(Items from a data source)
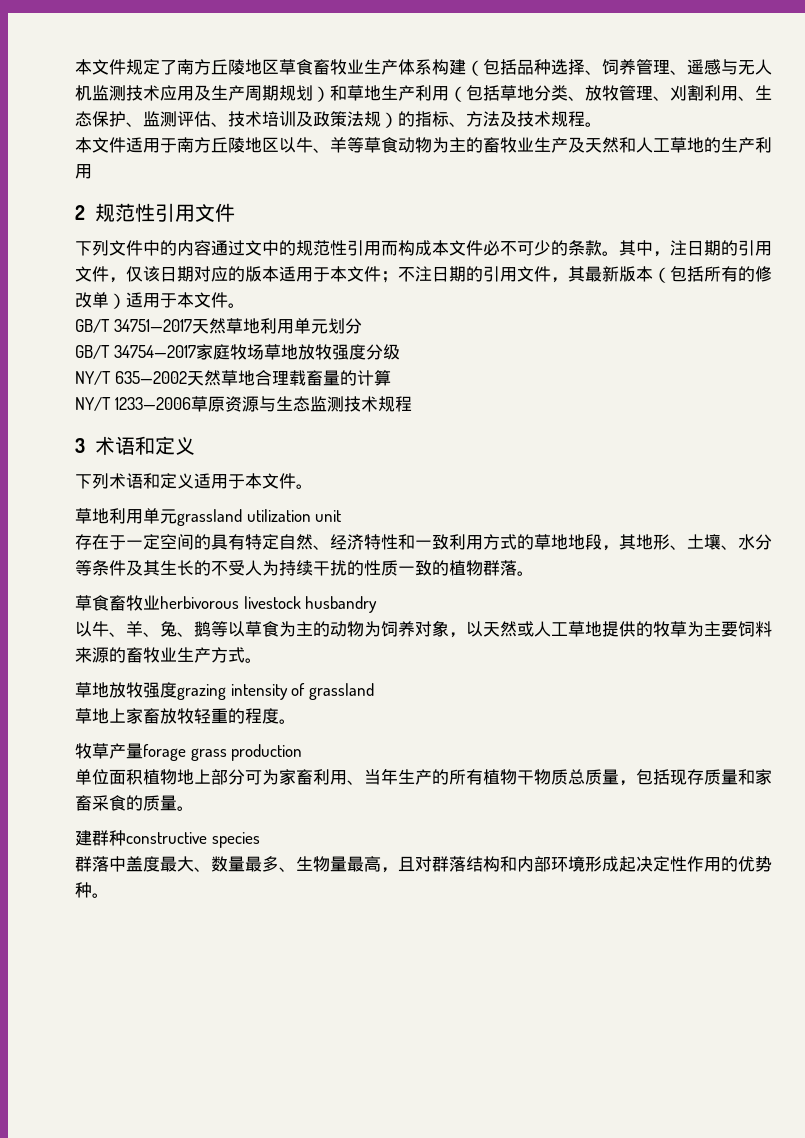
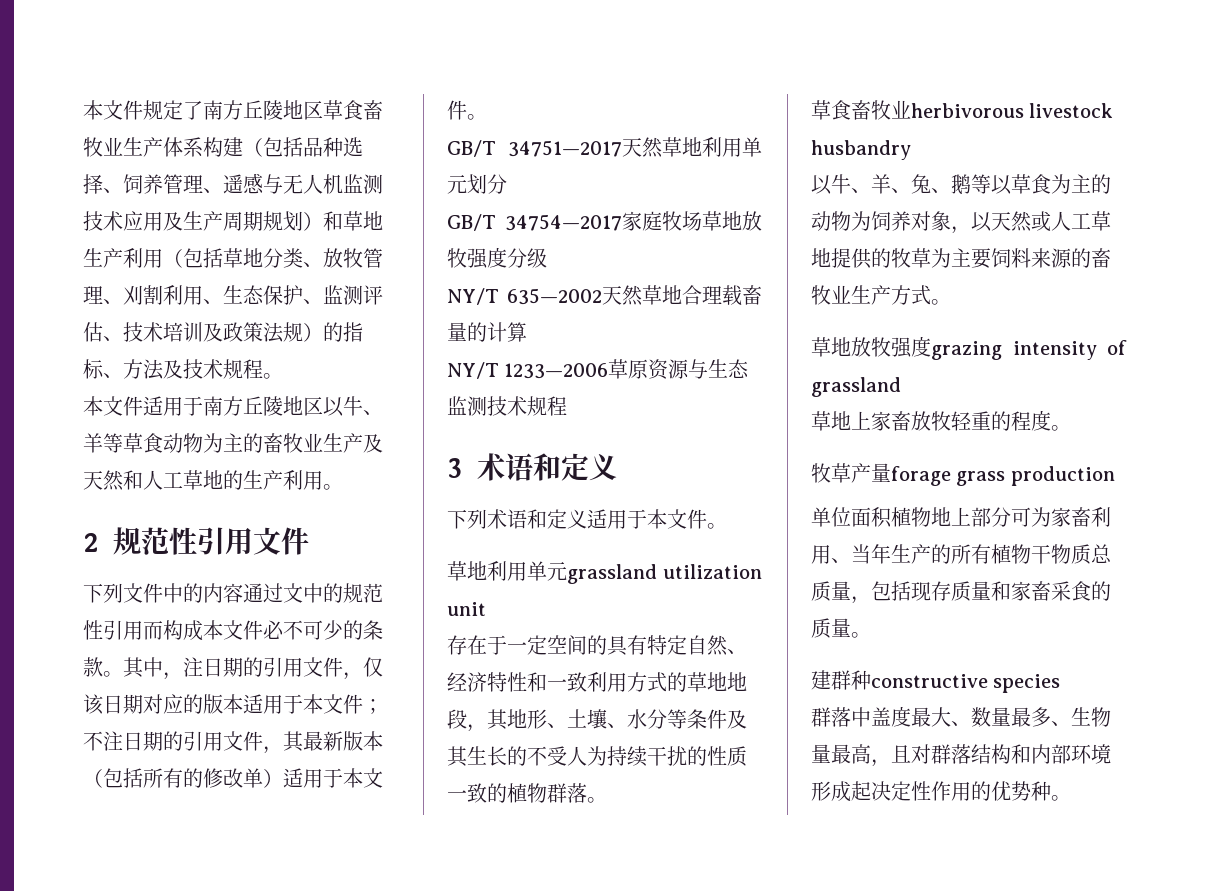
- 本文件适用于南方丘陵地区以牛、羊等草食动物为主的畜牧业生产及天然和人工草地的生产利用
+ 本文件适用于南方丘陵地区以牛、羊等草食动物为主的畜牧业生产及天然和人工草地的生产利用。

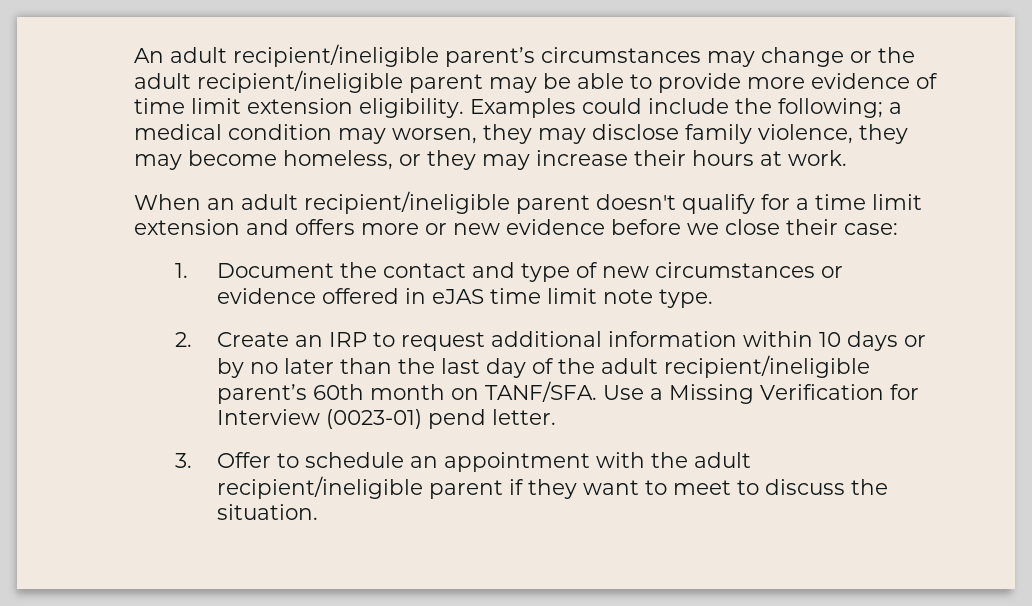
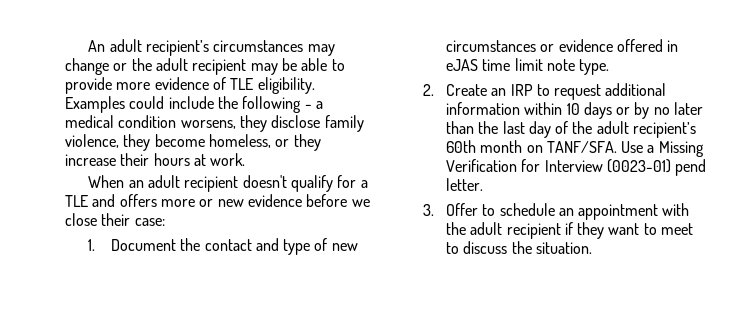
- An adult recipient/ineligible parent’s circumstances may change or the adult recipient/ineligible parent may be able to provide more evidence of time limit extension eligibility.
+ An adult recipient’s circumstances may change or the adult recipient may be able to provide more evidence of TLE eligibility.
- Examples could include the following; a medical condition may worsen, they may disclose family violence, they may become homeless, or they may increase their hours at work.
+ Examples could include the following - a medical condition worsens, they disclose family violence, they become homeless, or they increase their hours at work.
- When an adult recipient/ineligible parent doesn't qualify for a time limit extension and offers more or new evidence before we close their case:
+ When an adult recipient doesn't qualify for a TLE and offers more or new evidence before we close their case:
- 2. Create an IRP to request additional information within 10 days or by no later than the last day of the adult recipient/ineligible parent’s 60th month on TANF/SFA.
+ 2. Create an IRP to request additional information within 10 days or by no later than the last day of the adult recipient’s 60th month on TANF/SFA.
- 3. Offer to schedule an appointment with the adult recipient/ineligible parent if they want to meet to discuss the situation.
+ 3. Offer to schedule an appointment with the adult recipient if they want to meet to discuss the situation.

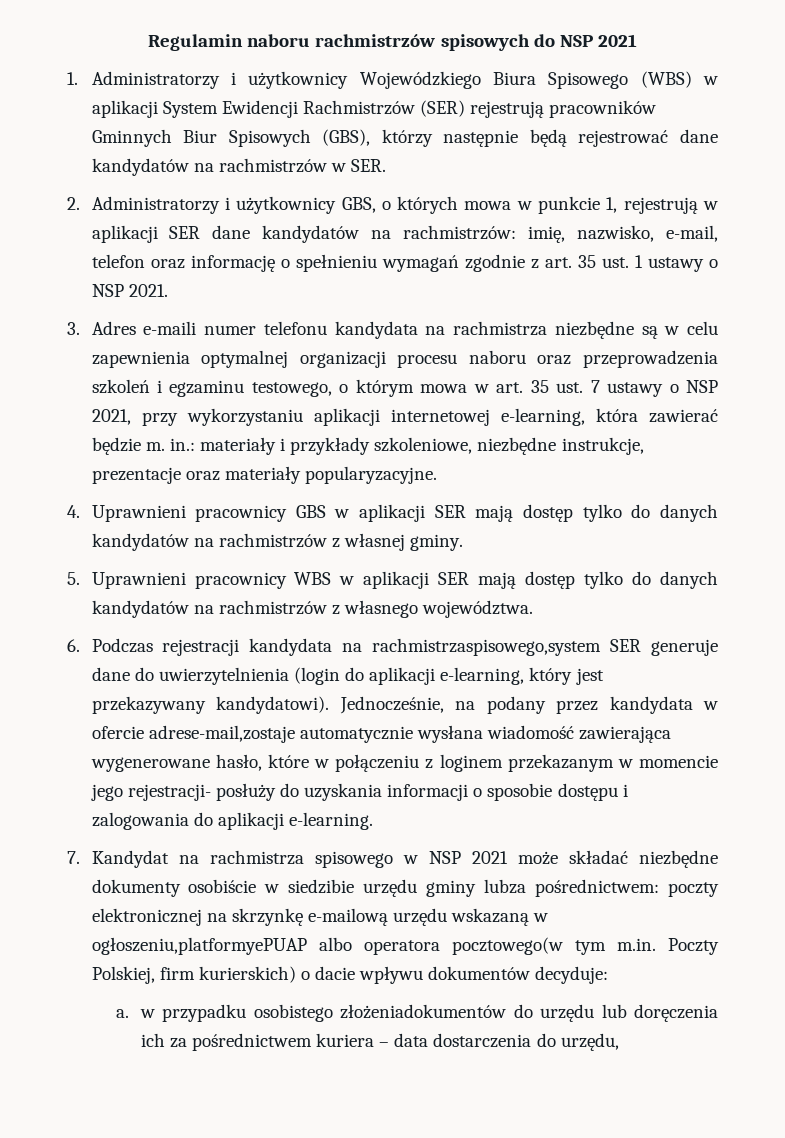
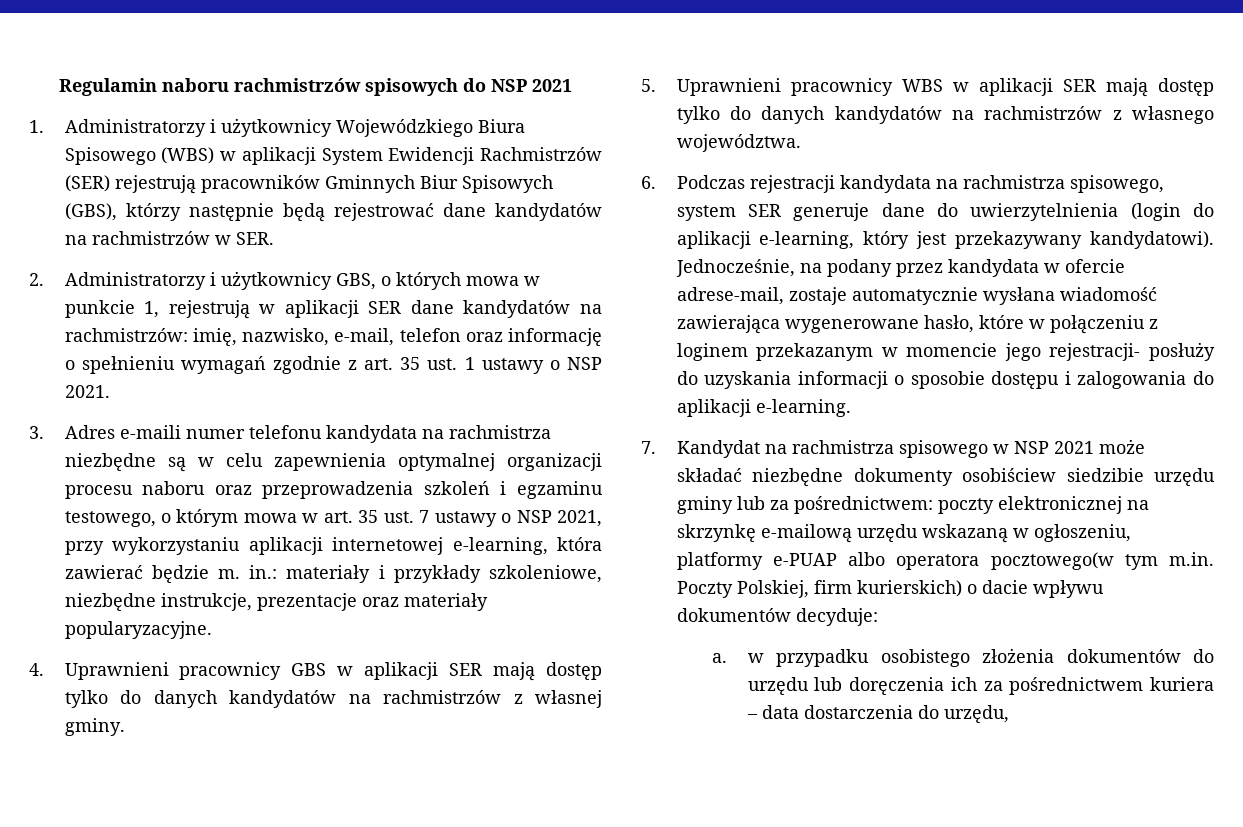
- 6. Podczas rejestracji kandydata na rachmistrzaspisowego,system SER generuje dane do uwierzytelnienia (login do aplikacji e-learning, który jest przekazywany kandydatowi).
+ 6. Podczas rejestracji kandydata na rachmistrza spisowego, system SER generuje dane do uwierzytelnienia (login do aplikacji e-learning, który jest przekazywany kandydatowi).
- Jednocześnie, na podany przez kandydata w ofercie adrese-mail,zostaje automatycznie wysłana wiadomość zawierająca wygenerowane hasło, które w połączeniu z loginem przekazanym w momencie jego rejestracji- posłuży do uzyskania informacji o sposobie dostępu i zalogowania do aplikacji e-learning.
+ Jednocześnie, na podany przez kandydata w ofercie adrese-mail, zostaje automatycznie wysłana wiadomość zawierająca wygenerowane hasło, które w połączeniu z loginem przekazanym w momencie jego rejestracji- posłuży do uzyskania informacji o sposobie dostępu i zalogowania do aplikacji e-learning.
- 7. Kandydat na rachmistrza spisowego w NSP 2021 może składać niezbędne dokumenty osobiście w siedzibie urzędu gminy lubza pośrednictwem: poczty elektronicznej na skrzynkę e-mailową urzędu wskazaną w ogłoszeniu,platformyePUAP albo operatora pocztowego(w tym m.in. Poczty Polskiej, firm kurierskich) o dacie wpływu dokumentów decyduje:
+ 7. Kandydat na rachmistrza spisowego w NSP 2021 może składać niezbędne dokumenty osobiściew siedzibie urzędu gminy lub za pośrednictwem: poczty elektronicznej na skrzynkę e-mailową urzędu wskazaną w ogłoszeniu, platformy e-PUAP albo operatora pocztowego(w tym m.in. Poczty Polskiej, firm kurierskich) o dacie wpływu dokumentów decyduje:
- a. w przypadku osobistego złożeniadokumentów do urzędu lub doręczenia ich za pośrednictwem kuriera – data dostarczenia do urzędu,
+ a. w przypadku osobistego złożenia dokumentów do urzędu lub doręczenia ich za pośrednictwem kuriera – data dostarczenia do urzędu,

[Task statement]: Restate word for word the lines of the data above, starting at the line containing "- Examples could" and ending at the line containing "they increase their hours at work.", both included, and nothing more.

[Output of the exercise]:
- Examples could include the following; a medical condition may worsen, they may disclose family violence, they may become homeless, or they may increase their hours at work.
+ Examples could include the following - a medical condition worsens, they disclose family violence, they become homeless, or they increase their hours at work.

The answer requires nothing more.